Mansouri Ava, Ahmadvand Alireza, Hadjibabaie Molouk, Javadi Mohammadreza, Khoee Seyed Hamid, Dastan Farzaneh, Gholami Kheirollah
Research Center for Rational Use of Drugs, Tehran University of Medical Sciences, Tehran, Iran.
Department of Epidemiology and Biostatistics, School of Public Health, Tehran University of Medical Sciences, Tehran, Iran.
Iran J Pharm Res. 2014 Winter;13(1):3-17.

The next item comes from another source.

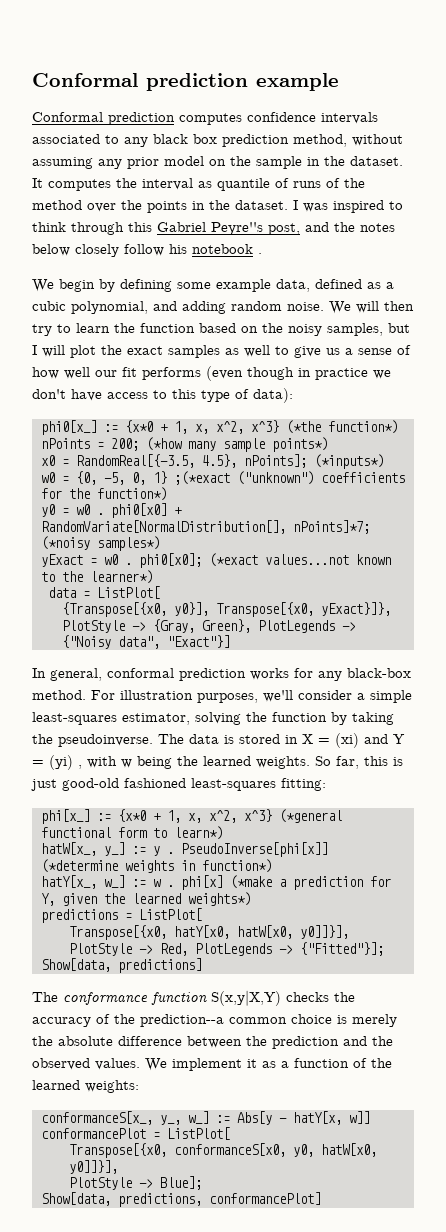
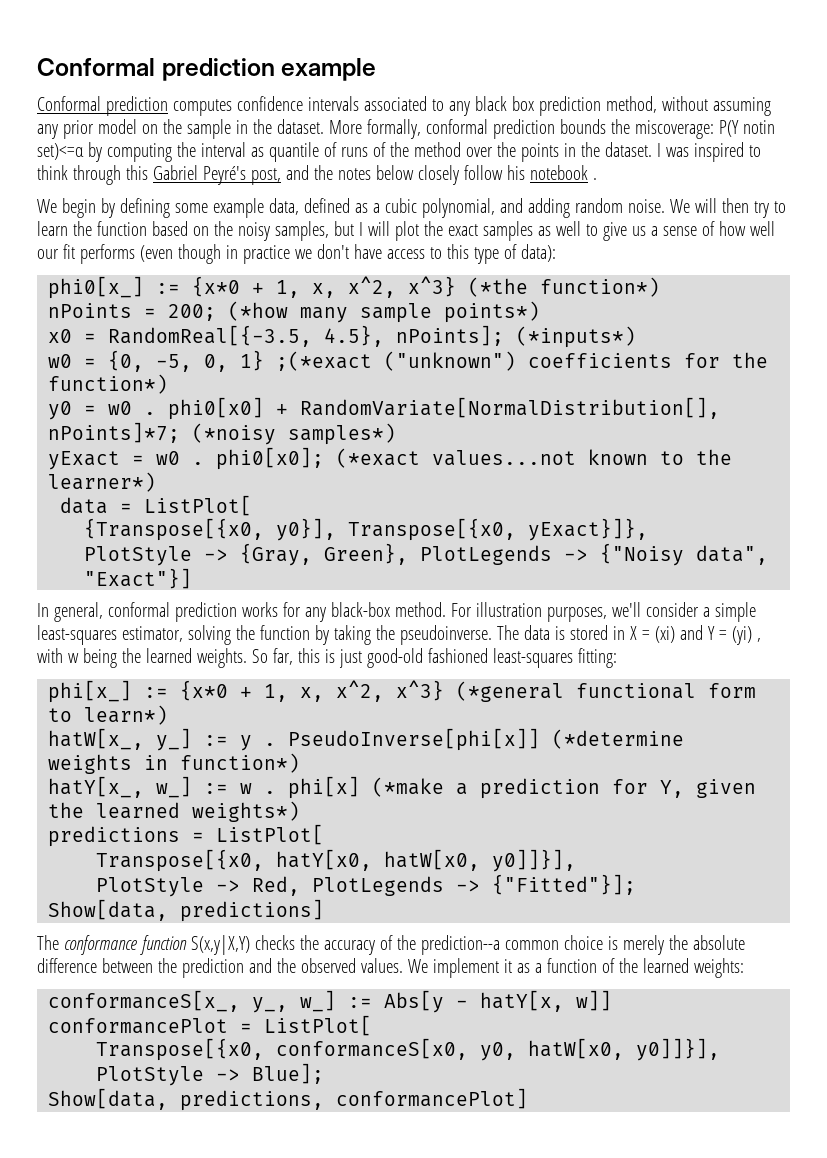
- It computes the interval as quantile of runs of the method over the points in the dataset.
+ More formally, conformal prediction bounds the miscoverage: P(Y notin set)<=α by computing the interval as quantile of runs of the method over the points in the dataset.
- I was inspired to think through this Gabriel Peyre''s post, and the notes below closely follow his notebook .
+ I was inspired to think through this Gabriel Peyré's post, and the notes below closely follow his notebook .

Medication error (ME) is the most common preventable cause of adverse drug events which negatively affects patient safety. Inadequate, low-quality studies plus wide estimation variations in ME from developing countries including Iran, decreases the reliability of ME evaluations. To clarify sources, underreporting reasons and preventive measures of MEs, we reviewed Iran current available literature. We searched Scopus, WOS, PubMed, CINAHL, EBSCOHOST and Persian databases (IranMedex, and SID) up to October 2012. Two authors independently selected and one reviewed and extracted data. Results reported by more than 30% of studies considered as the most important topics. Finally 25 articles were included. All study designs were cross-sectional (except for two interventional studies) and in hospital settings. Nursing staff and students were the most observed populations. Individual factor, with "inadequate knowledge of medication" as its most frequent reason, were the mostly reported source of MEs. Fear and reporting process were two most important reporting barriers. The sense of being reprimanded and ignoring to report respectively were their most frequent factors. Anti-infectives were the most frequent drugs involved in MEs. Preventive measures were varied and reporting of their effectiveness was inconsistent. There are still many research gaps which need to be explored by further studies. Based on our findings, further researches may be focused on design, implementation, and evaluation of a ME reporting system as groundwork, assessing systems-related factors to ME alongside individual factors and evaluating the effectiveness of preventive measures for MEs in trials.
用药差错(ME)是不良药物事件最常见的可预防原因,对患者安全产生负面影响。包括伊朗在内的发展中国家,关于用药差错的研究不足、质量不高,且估计差异很大,这降低了用药差错评估的可靠性。为了阐明用药差错的来源、漏报原因和预防措施,我们查阅了伊朗现有的文献。截至2012年10月,我们检索了Scopus、WOS、PubMed、CINAHL、EBSCOHOST和波斯语数据库(IranMedex和SID)。两位作者独立筛选,一位作者进行文献回顾和数据提取。超过30%的研究所报告的结果被视为最重要的主题。最终纳入了25篇文章。所有研究设计均为横断面研究(两项干预性研究除外),且均在医院环境中进行。护理人员和学生是观察最多的人群。个体因素是用药差错最主要的报告来源,其中“用药知识不足”是最常见的原因。恐惧和报告流程是两个最重要的报告障碍。最常见的因素分别是被斥责的感觉和不报的行为。抗感染药物是用药差错中最常涉及的药物。预防措施多种多样,且其有效性的报告并不一致。仍有许多研究空白需要进一步研究探索。根据我们的研究结果,进一步的研究可能集中在作为基础工作的用药差错报告系统的设计、实施和评估,评估与用药差错相关的系统因素以及个体因素,并在试验中评估用药差错预防措施的有效性。